Two professors pose with their certificates

Anthropology Professor Amanda Green and EKU Oral Historian Neil Kasiak were awarded the Noel Studio High-Impact Practice Teaching Award. This award is presented to an EKU faculty member who has implemented high-impact teaching practices. As defined by the Association of American Colleges and Universities (AAC&U), “the practices may include techniques and/or designs for teaching and learning that have proven to be beneficial for student engagement and successful learning among students from many backgrounds.” Many practices qualify under this category, and they generally share common traits such as: requiring considerable time and effort, facilitating learning outside of the classroom, requiring meaningful interactions with faculty and students, encouraging collaboration with diverse faculty and students, and providing frequent and substantive feedback (Kuh, 2008).

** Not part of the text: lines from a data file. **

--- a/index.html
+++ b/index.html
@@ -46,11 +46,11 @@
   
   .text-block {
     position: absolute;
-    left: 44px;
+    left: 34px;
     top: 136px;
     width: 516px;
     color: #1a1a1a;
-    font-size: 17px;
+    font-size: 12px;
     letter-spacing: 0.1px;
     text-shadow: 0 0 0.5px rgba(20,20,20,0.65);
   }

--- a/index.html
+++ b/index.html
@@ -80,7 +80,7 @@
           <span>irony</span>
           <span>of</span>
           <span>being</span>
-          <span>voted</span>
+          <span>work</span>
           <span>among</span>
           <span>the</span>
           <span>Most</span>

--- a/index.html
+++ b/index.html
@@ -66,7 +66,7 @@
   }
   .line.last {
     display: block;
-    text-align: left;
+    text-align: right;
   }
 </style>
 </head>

During the Spring 2021 semester, students in Medical Anthropology, ANT 377, participated in the new high impact practice assignment “Reflections: Pandemic Year One”. Students conducted oral history interviews with members of the eastern Kentucky community in order to document Covid-19’s impacts on EKU’s service region. This project was developed by Professor Green in collaboration with EKU Archivist Neil Kasiak and the William H. Berge Center for Oral History as part of the broader project “Navigating Uncertainty: Coronavirus 2020 Oral History Project.”

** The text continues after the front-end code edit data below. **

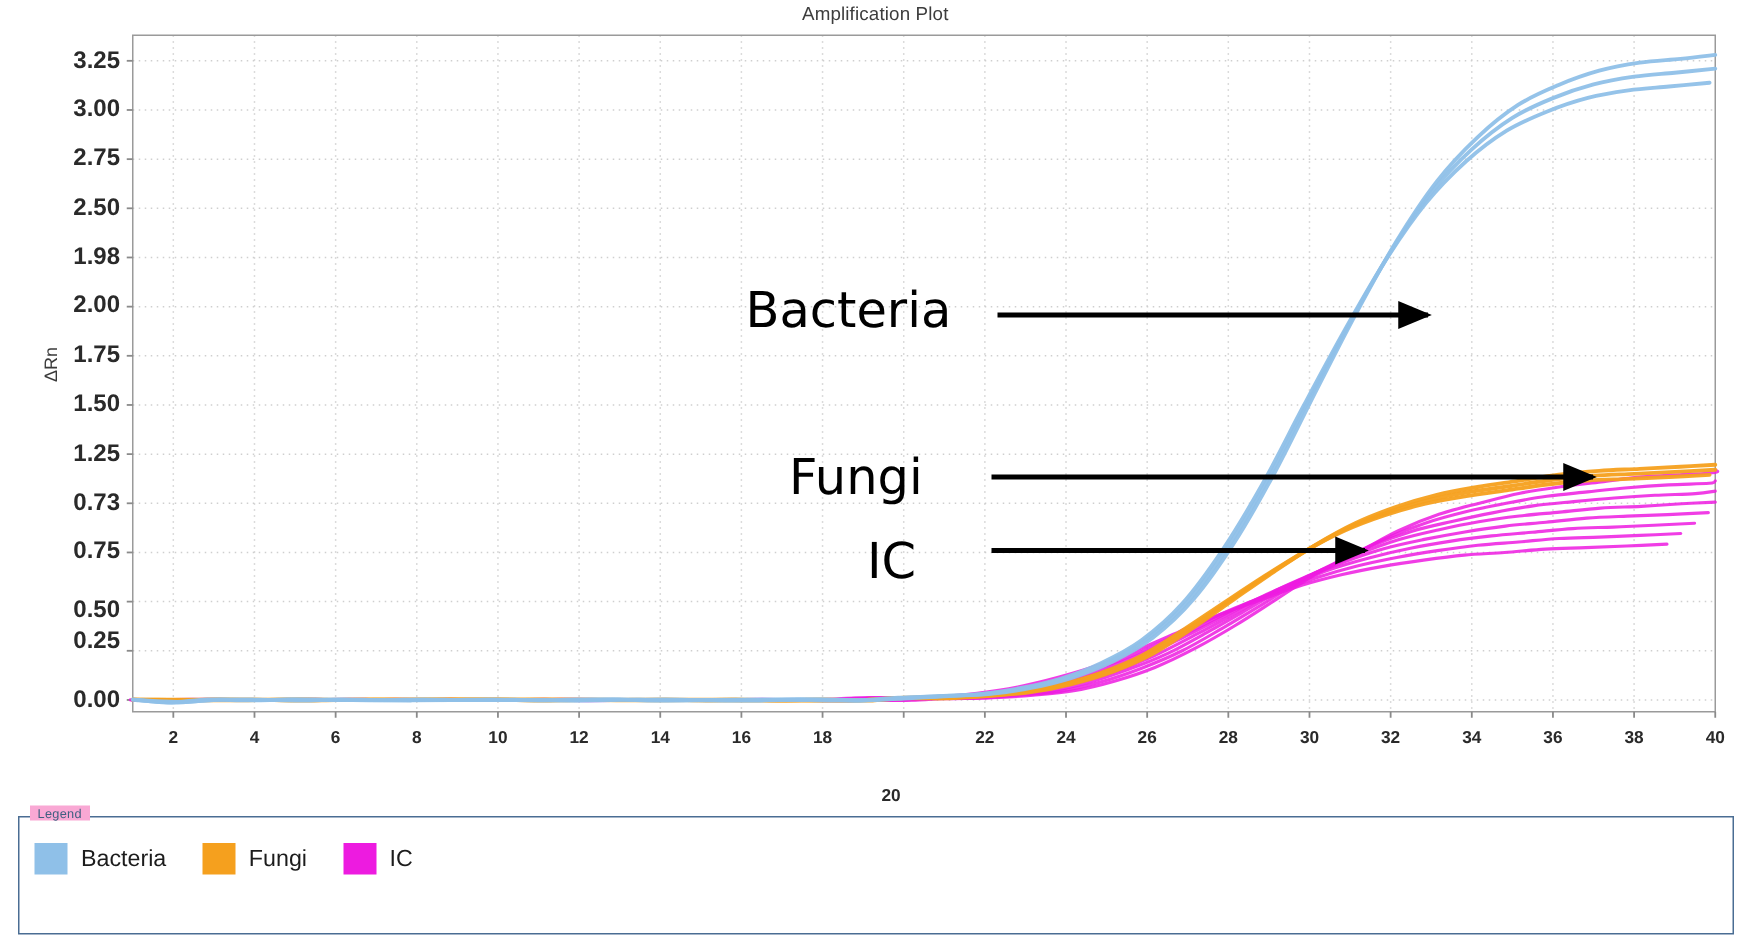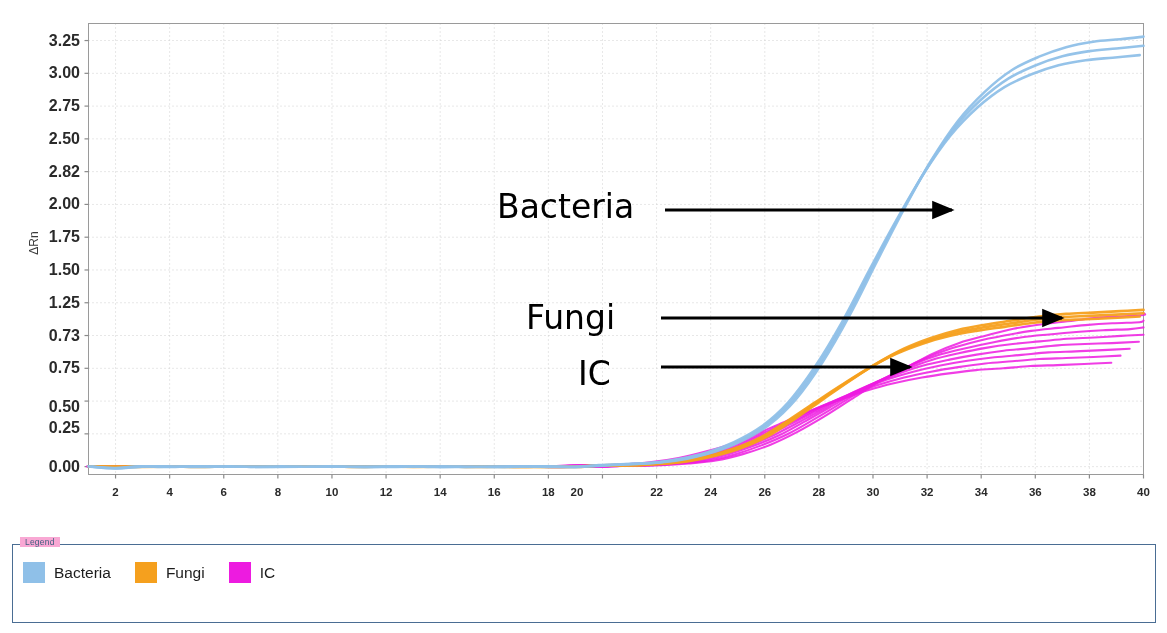--- a/index.html
+++ b/index.html
@@ -164,6 +164,7 @@
 
   <div class="chart-panel">
 
+    <div class="chart-title">Amplification Plot</div>
 
     <div class="y-axis-title">ΔRn</div>
 

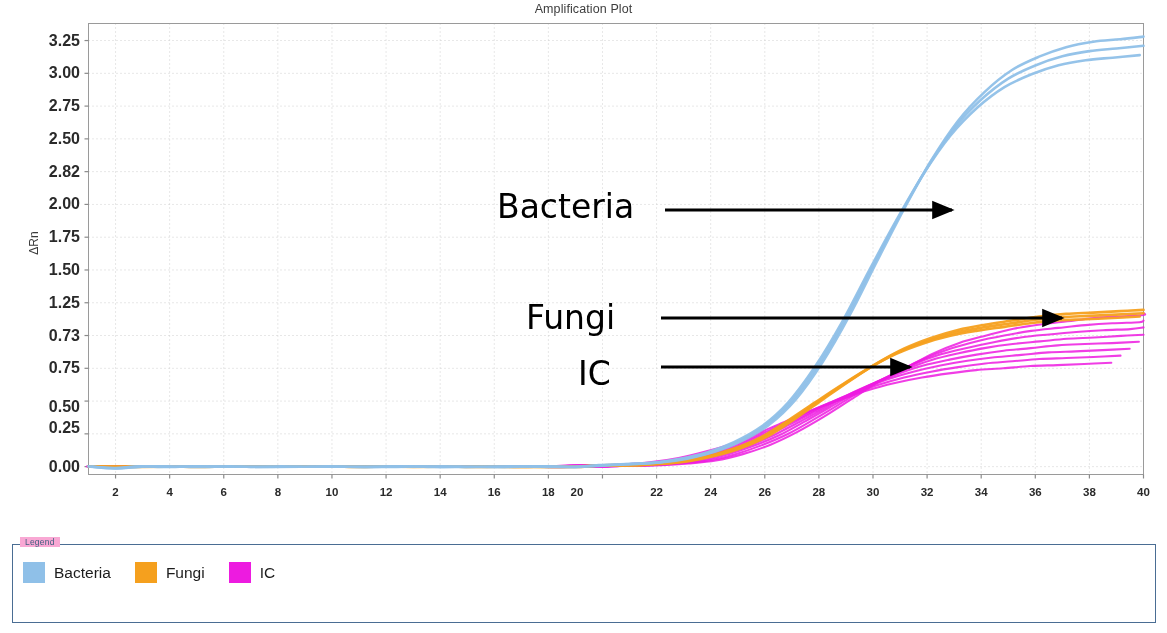--- a/index.html
+++ b/index.html
@@ -178,7 +178,7 @@
         <div class="ytick-label" style="top: 269.977px;">1.50</div>
         <div class="ytick-label" style="top: 237.201px;">1.75</div>
         <div class="ytick-label" style="top: 204.424px;">2.00</div>
-        <div class="ytick-label" style="top: 171.648px;">2.82</div>
+        <div class="ytick-label" style="top: 171.648px;">1.98</div>
         <div class="ytick-label" style="top: 138.872px;">2.50</div>
         <div class="ytick-label" style="top: 106.096px;">2.75</div>
         <div class="ytick-label" style="top: 73.3198px;">3.00</div>

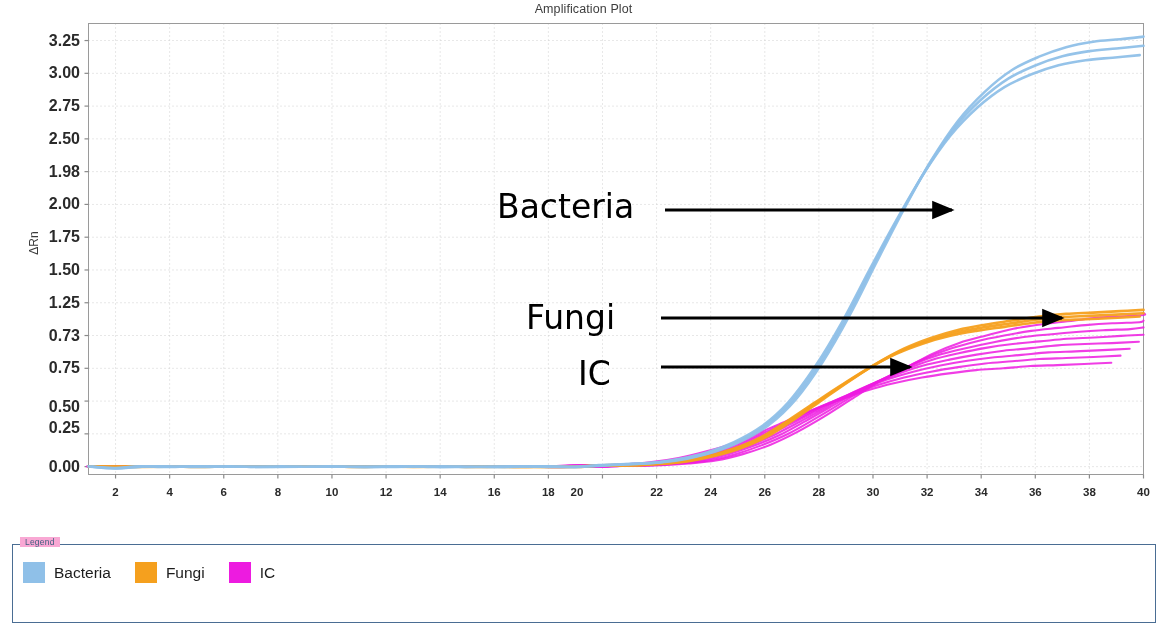--- a/index.html
+++ b/index.html
@@ -194,7 +194,7 @@
         <div class="xtick-label" style="left: 440.167px;">14</div>
         <div class="xtick-label" style="left: 494.269px;">16</div>
         <div class="xtick-label" style="left: 548.372px;">18</div>
-        <div class="xtick-label" style="left: 577px;">20</div>
+        <div class="xtick-label" style="left: 594px; margin-top: 39px;">20</div>
         <div class="xtick-label" style="left: 656.577px;">22</div>
         <div class="xtick-label" style="left: 710.679px;">24</div>
         <div class="xtick-label" style="left: 764.782px;">26</div>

The pandemic significantly impacted individuals and communities across the globe, so the intention of this project was to use the lens of medical anthropology to consider the pandemic’s impacts beyond disease to its disparate impacts in eastern Kentucky. The unstated goal was to create opportunities to pursue meaningful high impact practices under the constraints of our new virtual learning space that would also follow Covid-19 safety protocols. The project also benefited students as it allowed them space and time to contemplate the ways social worlds drastically shifted with the onset of the Covid-19 pandemic.